During the second half of 2015, Netflix will roll out a new user interface for its television apps. The company isn't sharing specific details about the new interface, but says it will "bring video playback forward into the browse experience."
It's not clear what that means, but it sounds like some kind of video preview may start auto-playing when you're browsing titles. Netflix says it will also work on improving how it promotes Netflix original content to subscribers including better targeting original shows based on your viewing history.
The story behind the story: Netflix says it isn't competing with HBO Now because the two companies offer different content to their respective subscriber bases.
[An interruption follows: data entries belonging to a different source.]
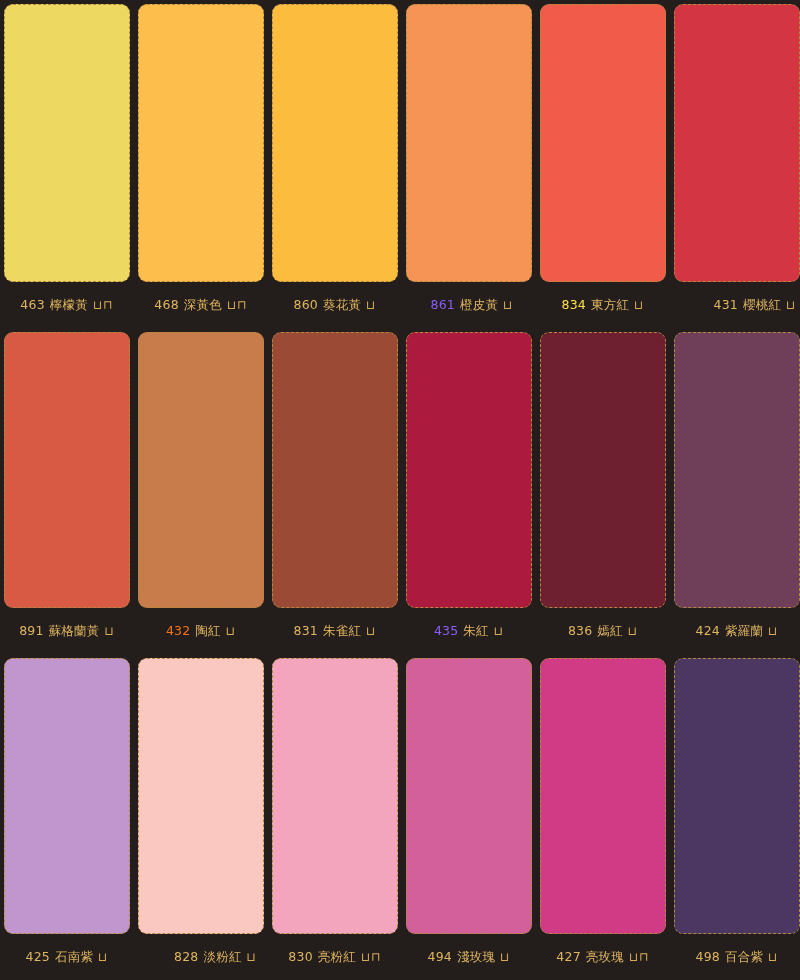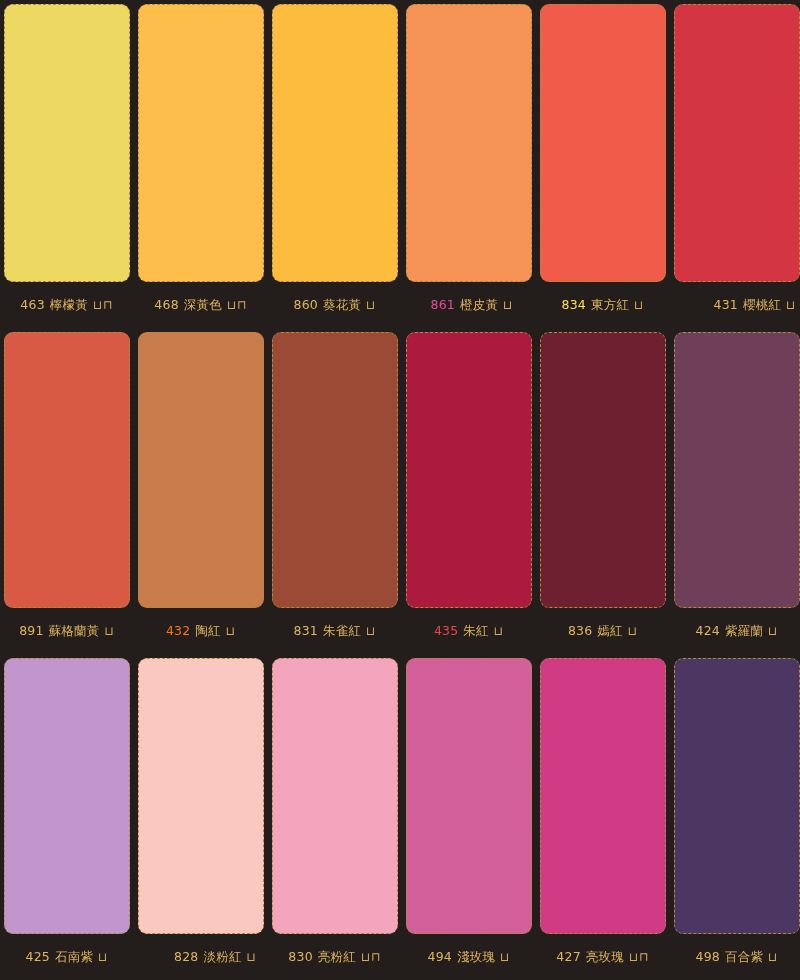--- a/index.html
+++ b/index.html
@@ -94,7 +94,7 @@
     <div class="swatch-cell row-1">
       <div class="swatch-chip" style="background: rgb(245, 148, 85); border-color: rgb(178, 137, 63);"></div>
       <div class="swatch-label">
-        <span class="swatch-text" style="color: #ec4899; padding-left: 6px;">861</span>
+        <span class="swatch-text" style="color: #8b5cf6; padding-left: 6px;">861</span>
         <span class="swatch-text" style="color: rgb(224, 181, 95);">橙皮黃</span>
         <span class="swatch-marks">⊔</span>
       </div>

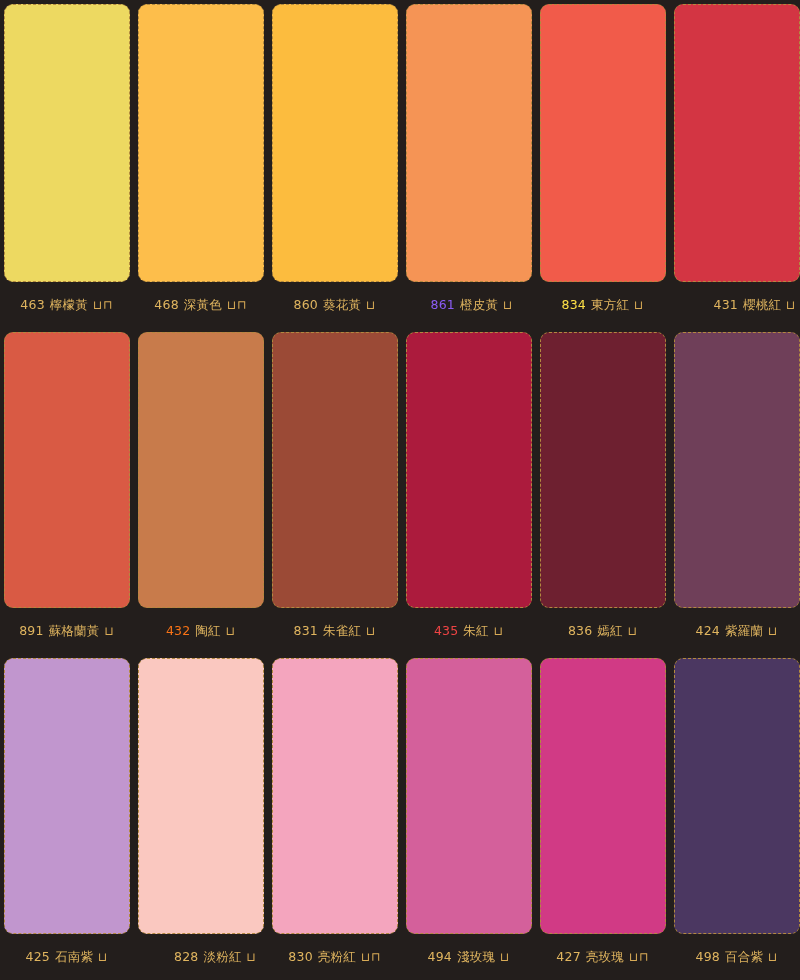--- a/index.html
+++ b/index.html
@@ -142,7 +142,7 @@
     <div class="swatch-cell row-2">
       <div class="swatch-chip" style="background: rgb(172, 27, 61); border-color: rgb(178, 137, 63);"></div>
       <div class="swatch-label">
-        <span class="swatch-text" style="color: #ef4444;">435</span>
+        <span class="swatch-text" style="color: #8b5cf6;">435</span>
         <span class="swatch-text" style="color: rgb(224, 181, 95);">朱紅</span>
         <span class="swatch-marks">⊔</span>
       </div>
But there's only so many streaming dollars to go around and it's not yet clear if people are willing to pay for both a Netflix and HBO Now subscription--not to mention other choices like Sling TV and Hulu. Adding a new TV interface and focusing on better promoting Netflix's growing catalog of original content will help the company stand out from HBO's fledgling cable-free streaming service.
HTTPS for all
As for security, Netflix says it will soon secure all connections between users and the company's servers with HTTPS encryption, including video streams and pages where you browse content.
Right now, Netflix only secures your connection with its site when you login or for other sensitive data like your account payment details. Streaming content and browsing titles, however, is left unsecured, potentially revealing your viewing interests to third parties.
What you watch can reveal a lot about you including your personal interests and political beliefs so it's good news that Netflix is securing this data from passive surveillance.
Netflix says it decided to implement HTTPS to protect subscriber privacy on public Wi-Fi and to prevent eavesdropping from employers and Internet Service Providers. However, Trevor Timm, executive director of Freedom of the Press Foundation, found an academic paper from two Netflix engineers that suggests the Snowden leaks were also an influencing factor.
Numerous big tech companies have used the Snowden revelations as inspiration to more heavily encrypt their data, most notably Google.
Netflix says it expects to complete the HTTPS roll out over the next year.